Iran General NewsIran says it needs strong army to deter aggressors

Iran says it needs strong army to deter aggressors


Reuters: Iran’s most powerful leader said on Wednesday that maintaining a strong military was a major objective for the Islamic Republic to deter foreign aggressors.
By Parisa Hafezi

TEHRAN (Reuters) – Iran’s most powerful leader said on Wednesday that maintaining a strong military was a major objective for the Islamic Republic to deter foreign aggressors.

The United States and other Western nations have accused Iran of trying to develop nuclear arms under the veil of a civilian atomic energy programme, a charge Iran strongly denies.
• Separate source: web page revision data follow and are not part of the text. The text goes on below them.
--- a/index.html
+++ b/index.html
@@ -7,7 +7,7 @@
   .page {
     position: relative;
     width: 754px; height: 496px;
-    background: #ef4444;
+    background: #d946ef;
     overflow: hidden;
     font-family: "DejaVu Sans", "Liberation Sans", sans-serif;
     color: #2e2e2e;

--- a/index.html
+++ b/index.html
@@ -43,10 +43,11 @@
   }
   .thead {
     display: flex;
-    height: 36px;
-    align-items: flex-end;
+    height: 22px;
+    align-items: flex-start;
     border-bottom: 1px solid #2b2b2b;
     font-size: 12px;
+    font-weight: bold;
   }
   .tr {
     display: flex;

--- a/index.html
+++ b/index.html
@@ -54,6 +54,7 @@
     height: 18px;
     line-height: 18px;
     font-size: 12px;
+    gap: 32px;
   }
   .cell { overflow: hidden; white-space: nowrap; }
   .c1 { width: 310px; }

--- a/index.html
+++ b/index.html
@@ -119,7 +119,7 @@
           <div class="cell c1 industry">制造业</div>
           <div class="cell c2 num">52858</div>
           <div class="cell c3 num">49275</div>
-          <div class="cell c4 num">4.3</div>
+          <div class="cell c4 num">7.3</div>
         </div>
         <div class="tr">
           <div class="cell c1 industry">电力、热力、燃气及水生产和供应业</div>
Washington says it wants a diplomatic solution to the dispute, but has not ruled out a military option.

“Experience has proved that a peace-seeking nation … should be able to defend itself against … aggressors,” Supreme Leader Ayatollah Ali Khamenei told a meeting with the armed forces. “Therefore, military power is a major objective for the Iranian nation.”

Iran is wary of U.S. troops in neighbouring Iraq and Afghanistan, but has also warned Washington that American forces in the region are vulnerable.
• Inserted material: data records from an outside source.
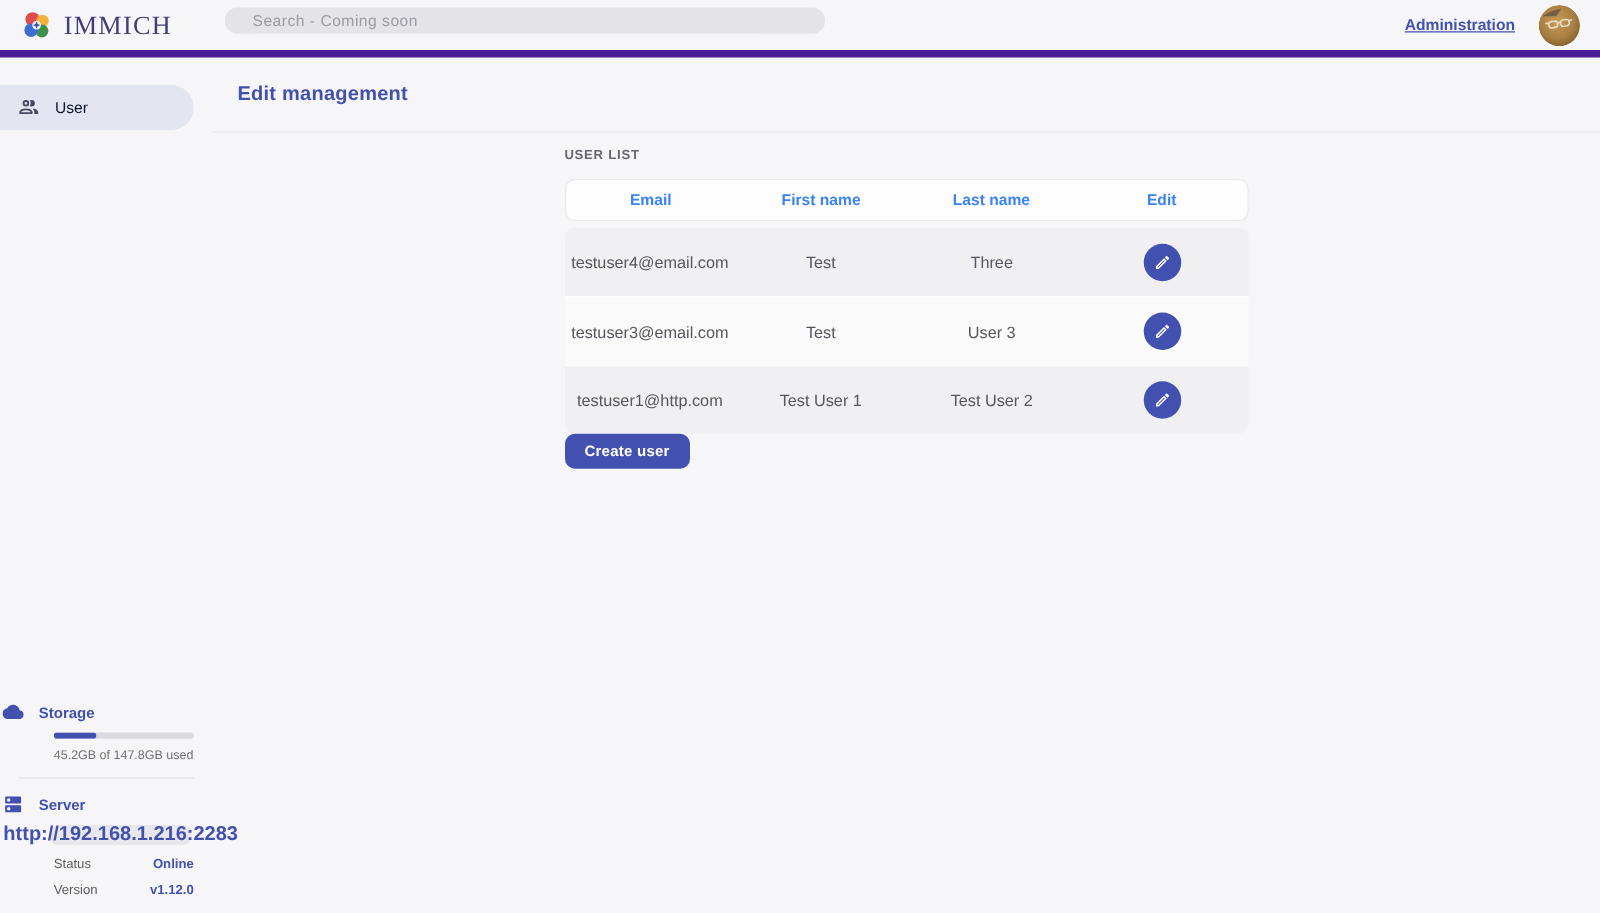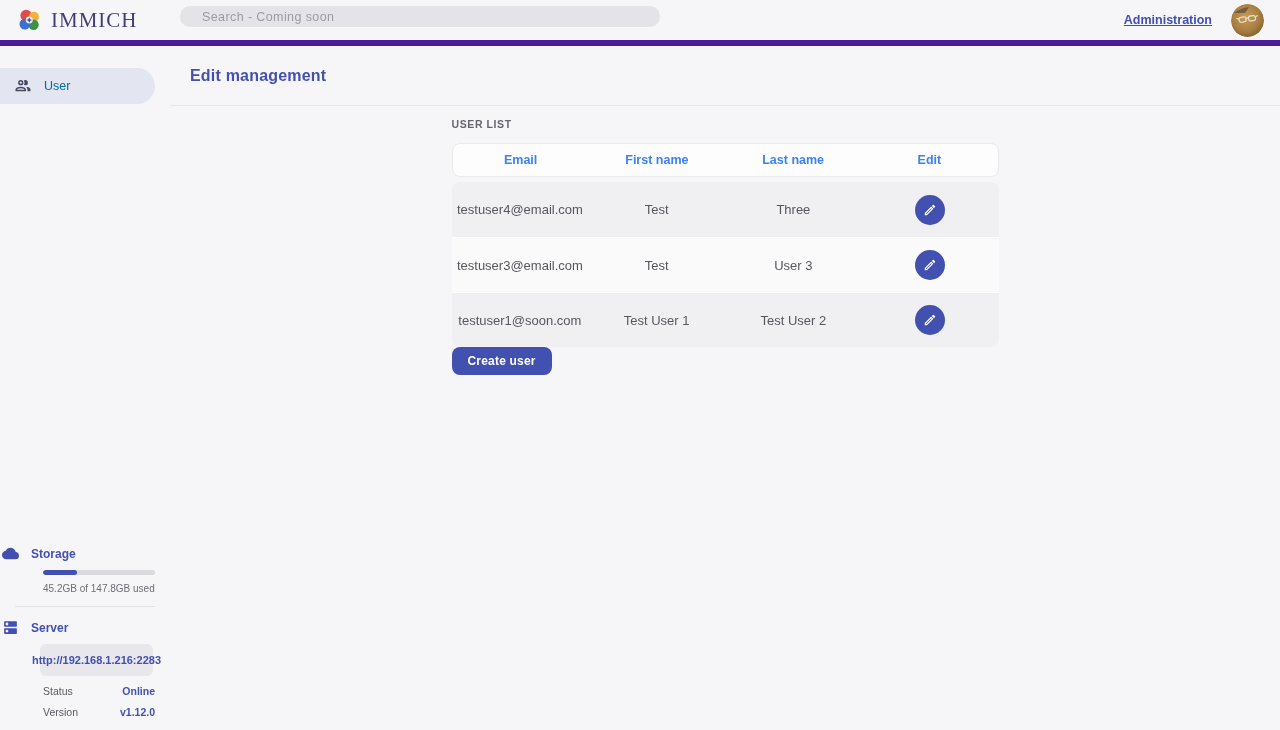--- a/index.html
+++ b/index.html
@@ -58,7 +58,7 @@
     padding-left: 14px; gap: 12px;
     cursor: pointer;
   }
-  .side-item .label { font-size: 12.5px; font-weight: 500; color: #0369a1; }
+  .side-item .label { font-size: 12.5px; font-weight: 500; color: #0f172a; }
   .side-item svg { fill: #474860; }
 
   .side-bottom { position: absolute; left: 0; bottom: 12px; width: 155px; font-size: 11px; }

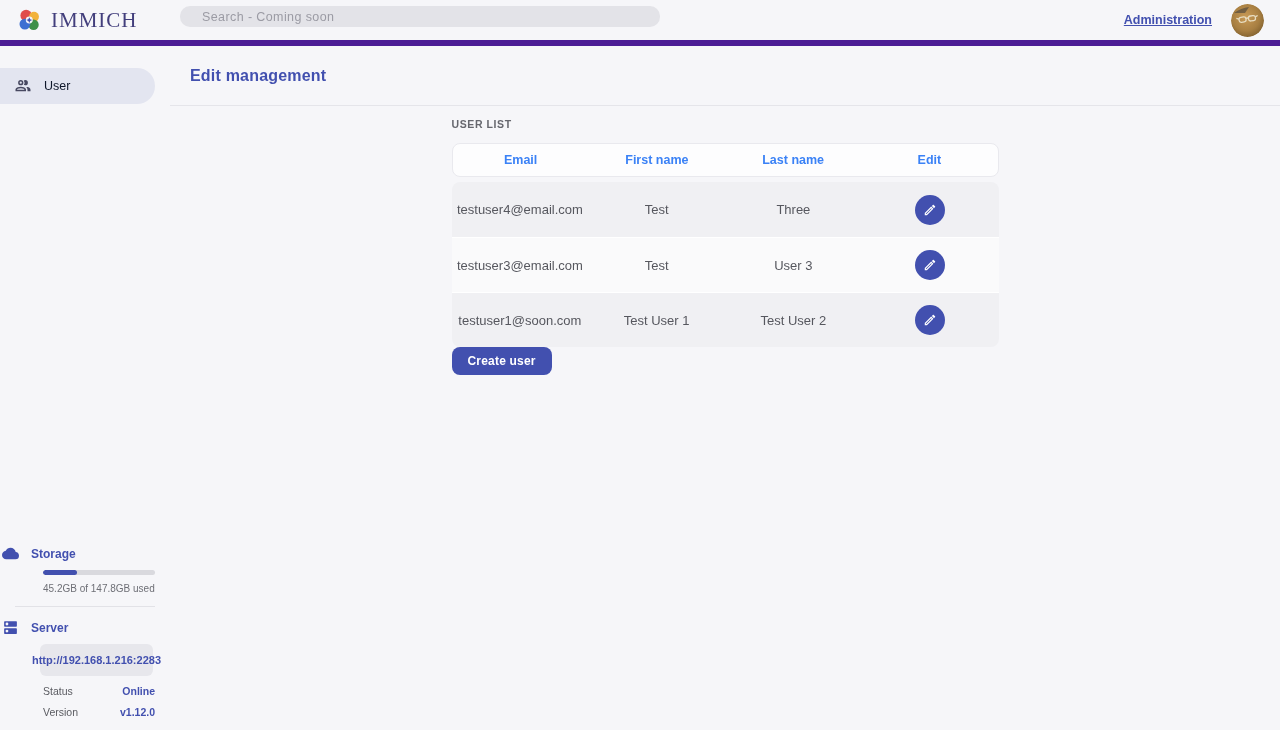--- a/index.html
+++ b/index.html
@@ -267,7 +267,7 @@
               </div>
             </div>
             <div class="trow">
-              <div class="td">testuser1@soon.com</div>
+              <div class="td">testuser1@http.com</div>
               <div class="td">Test User 1</div>
               <div class="td">Test User 2</div>
               <div class="td td-edit">

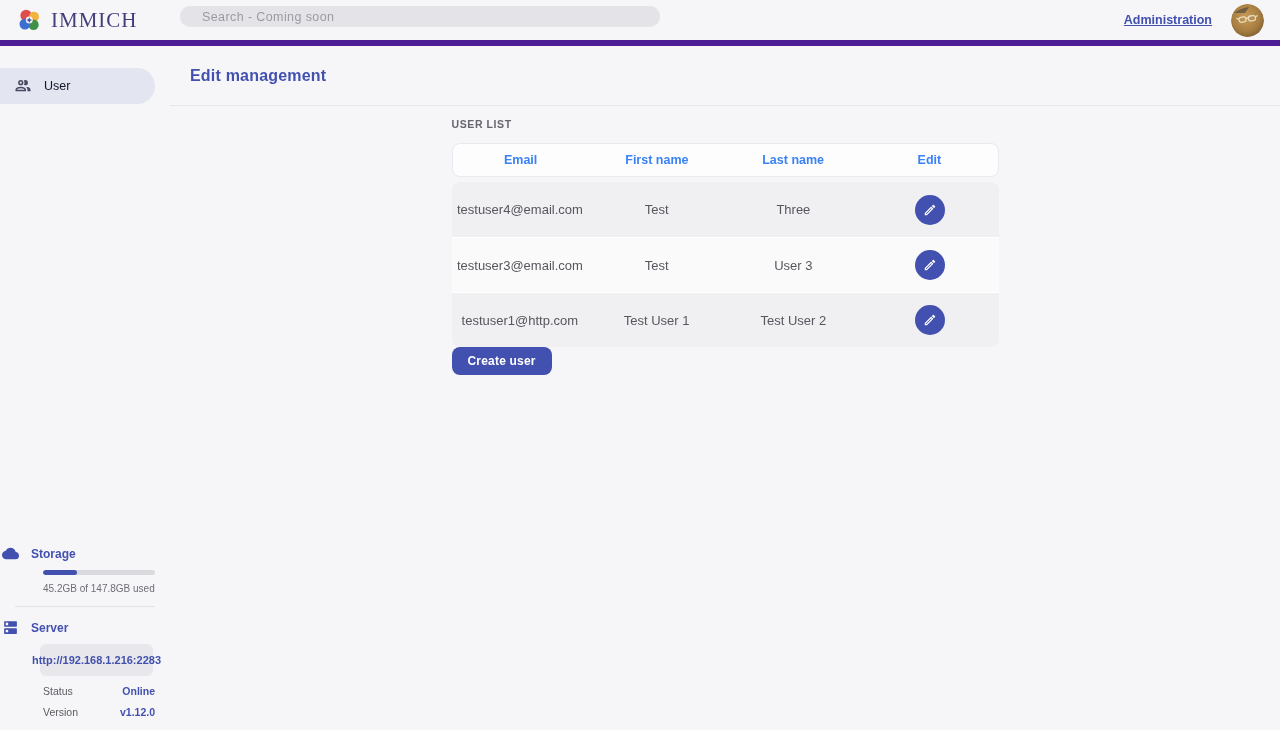--- a/index.html
+++ b/index.html
@@ -71,10 +71,10 @@
   .usage-text { margin-top: 8px; font-size: 10px; color: #6e6f76; }
   .side-divider { border: none; border-top: 1px solid #e2e2e7; margin: 12px 0 12px 15px; width: 140px; }
   .url-pill {
-    margin-left: 40px; width: 113px; height: 32px;
+    margin-left: 40px; width: 113px; height: 16px;
     background: #e7e7ec; border-radius: 6px;
     display: flex; align-items: center; justify-content: center;
-    font-size: 11px; font-weight: bold; color: #4250af;
+    font-size: 16px; font-weight: bold; color: #4250af;
   }
   .kv-row { display: flex; justify-content: space-between; margin-left: 43px; width: 112px; margin-top: 9px; }
   .kv-label { font-size: 10.5px; color: #5a5b61; }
“The armed forces must be fully prepared to combat any kind of attack by the enemies,” state television quoted Khamenei as saying in his speech in the northern city of Noshahr.

Khamenei sits at the top of Iran’s convoluted political system and has the last word on matters of state, able to overrule President Mahmoud Ahmadinejad.


Iran’s recent war games in the Gulf were widely seen as a veiled threat to the vital oil shipping route.

Iran has previously said that it would launch medium-range missiles if attacked over its disputed nuclear programme.

Military experts say Iran’s Shahab-3 missiles have a range of about 2,000 km, meaning Israel, U.S. bases in Iraq all lie within striking distance.

Foreign ministers of the major powers — the United States, Russia, China, Britain, France and Germany — agreed on Tuesday to give European Union foreign policy chief Javier Solana more time to explore a possible nuclear deal with Iran.

Solana is to renew talks with Iran’s chief nuclear negotiator Ali Larijani next week, an Iranian official said.

“After a telephone conversation on Wednesday, Solana and Larijani have decided to meet next week at one of the EU capitals,” a senior official who asked not to be named told Reuters.

Iran ignored an August 31 U.N. Security Council deadline to freeze enrichment, prompting Washington to urge major powers to begin work on readying sanctions against Iran if there is no breakthrough soon.

Russia, China and some European nations want to pursue dialogue with Tehran.